* [ACTIVITY]:
Set out the records below again exactly; skip the images.
───── RECORDS FOR THE EXERCISE
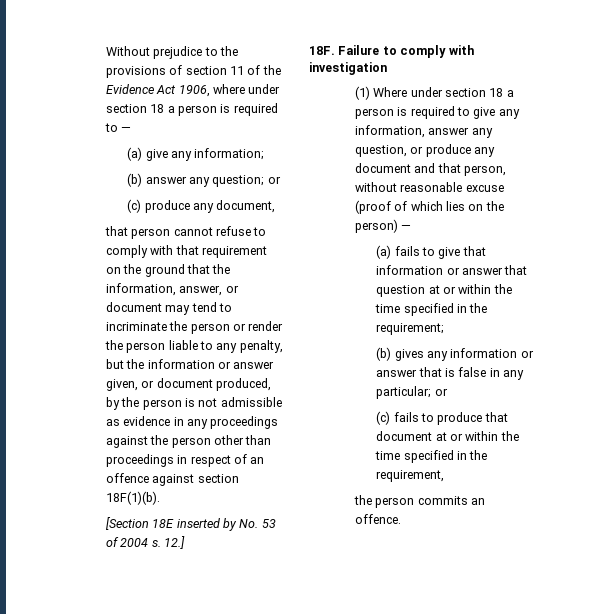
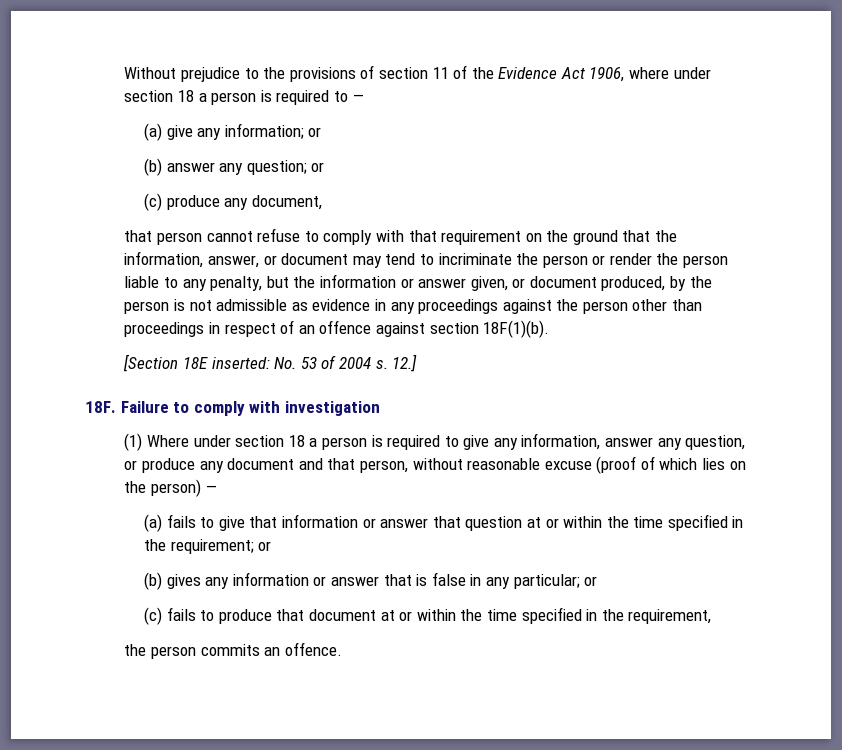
- (a) give any information;
+ (a) give any information; or
- [Section 18E inserted by No. 53 of 2004 s.
+ [Section 18E inserted: No. 53 of 2004 s.
- (a) fails to give that information or answer that question at or within the time specified in the requirement;
+ (a) fails to give that information or answer that question at or within the time specified in the requirement; or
──────────
* [SOLUTION TO THIS TASK]:
- (a) give any information;
+ (a) give any information; or
- [Section 18E inserted by No. 53 of 2004 s.
+ [Section 18E inserted: No. 53 of 2004 s.
- (a) fails to give that information or answer that question at or within the time specified in the requirement;
+ (a) fails to give that information or answer that question at or within the time specified in the requirement; or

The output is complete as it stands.